Drake singles chronology
| "Amen" (2012) | "Crew Love" (2012) | "Enough Said" (2012) |

The Weeknd singles chronology
|  | "Crew Love" (2012) | "Remember You" (2012) |

= Crew Love =

"Crew Love" is a song by Canadian rapper Drake featuring Canadian singer the Weeknd from Drake's second studio album, Take Care (2011).
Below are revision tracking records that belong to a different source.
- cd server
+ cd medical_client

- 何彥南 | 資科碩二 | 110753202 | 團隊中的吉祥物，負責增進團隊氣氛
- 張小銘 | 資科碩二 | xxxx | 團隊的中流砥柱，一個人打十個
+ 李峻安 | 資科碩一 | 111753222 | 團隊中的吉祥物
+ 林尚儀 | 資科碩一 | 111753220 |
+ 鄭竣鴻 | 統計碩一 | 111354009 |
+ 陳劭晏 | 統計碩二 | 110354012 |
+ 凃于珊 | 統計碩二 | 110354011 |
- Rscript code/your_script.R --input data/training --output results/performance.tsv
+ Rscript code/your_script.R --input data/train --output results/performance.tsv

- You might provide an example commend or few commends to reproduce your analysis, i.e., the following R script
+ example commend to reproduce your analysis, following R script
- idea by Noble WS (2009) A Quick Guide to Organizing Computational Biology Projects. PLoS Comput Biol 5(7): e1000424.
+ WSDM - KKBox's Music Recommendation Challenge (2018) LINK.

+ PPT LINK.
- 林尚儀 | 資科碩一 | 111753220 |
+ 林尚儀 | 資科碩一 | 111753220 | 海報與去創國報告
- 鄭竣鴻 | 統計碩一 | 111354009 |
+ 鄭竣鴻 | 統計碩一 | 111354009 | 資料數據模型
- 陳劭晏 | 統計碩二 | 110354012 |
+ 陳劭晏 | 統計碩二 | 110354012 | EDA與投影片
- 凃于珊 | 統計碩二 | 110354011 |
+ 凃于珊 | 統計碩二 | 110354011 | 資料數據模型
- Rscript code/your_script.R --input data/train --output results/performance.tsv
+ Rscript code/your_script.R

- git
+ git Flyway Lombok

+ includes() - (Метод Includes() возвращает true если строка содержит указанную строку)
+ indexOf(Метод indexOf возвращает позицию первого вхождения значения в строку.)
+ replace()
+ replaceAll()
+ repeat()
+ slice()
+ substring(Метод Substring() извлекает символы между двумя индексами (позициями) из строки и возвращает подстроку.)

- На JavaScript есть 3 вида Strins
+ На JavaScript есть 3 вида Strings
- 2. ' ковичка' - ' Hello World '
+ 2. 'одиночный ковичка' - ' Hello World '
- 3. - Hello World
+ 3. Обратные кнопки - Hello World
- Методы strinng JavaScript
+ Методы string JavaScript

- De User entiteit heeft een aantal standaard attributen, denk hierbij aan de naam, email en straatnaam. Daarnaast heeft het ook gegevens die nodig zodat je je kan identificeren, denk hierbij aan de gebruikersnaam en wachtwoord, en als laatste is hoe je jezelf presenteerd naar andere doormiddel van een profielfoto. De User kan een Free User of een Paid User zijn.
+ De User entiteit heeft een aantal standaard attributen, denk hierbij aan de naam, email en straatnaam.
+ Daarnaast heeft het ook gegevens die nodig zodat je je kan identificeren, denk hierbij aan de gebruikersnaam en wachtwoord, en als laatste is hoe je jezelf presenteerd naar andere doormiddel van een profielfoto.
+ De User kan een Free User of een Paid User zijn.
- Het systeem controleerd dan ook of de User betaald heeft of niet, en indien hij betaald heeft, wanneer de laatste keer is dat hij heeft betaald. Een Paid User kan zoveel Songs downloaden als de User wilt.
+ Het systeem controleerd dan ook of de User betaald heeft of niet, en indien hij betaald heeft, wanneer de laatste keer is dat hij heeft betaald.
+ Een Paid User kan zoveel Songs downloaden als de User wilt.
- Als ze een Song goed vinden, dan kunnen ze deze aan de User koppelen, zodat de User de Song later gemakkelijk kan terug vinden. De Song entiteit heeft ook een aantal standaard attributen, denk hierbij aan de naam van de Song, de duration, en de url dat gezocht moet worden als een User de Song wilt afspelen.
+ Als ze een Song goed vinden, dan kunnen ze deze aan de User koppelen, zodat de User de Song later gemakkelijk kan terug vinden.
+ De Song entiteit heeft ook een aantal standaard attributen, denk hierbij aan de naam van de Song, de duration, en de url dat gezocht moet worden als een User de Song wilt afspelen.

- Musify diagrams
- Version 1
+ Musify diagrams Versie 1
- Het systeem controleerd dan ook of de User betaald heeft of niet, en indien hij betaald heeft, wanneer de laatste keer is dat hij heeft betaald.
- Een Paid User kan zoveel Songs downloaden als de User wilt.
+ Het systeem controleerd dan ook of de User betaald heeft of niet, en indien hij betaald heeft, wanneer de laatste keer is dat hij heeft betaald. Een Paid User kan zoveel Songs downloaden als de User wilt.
It was originally set to be on the Weeknd's debut mixtape. "Crew Love" was released as the album's seventh single in the United Kingdom on July 30, 2012.

== Critical reception ==
Jon Dolan of Rolling Stone described the track as "avant-R&B lushness" and "a tender ode to metaphorical family in the face of a world where everybody wants a little Drake".

== Chart performance ==
"Crew Love" debuted at number 200 on the UK Singles Chart for the chart week of July 14, 2012. It entered the top 100 of the chart two weeks later at number 64, later peaking at number 37. The track also became a top ten hit on the UK R&B Chart, where it peaked at number seven.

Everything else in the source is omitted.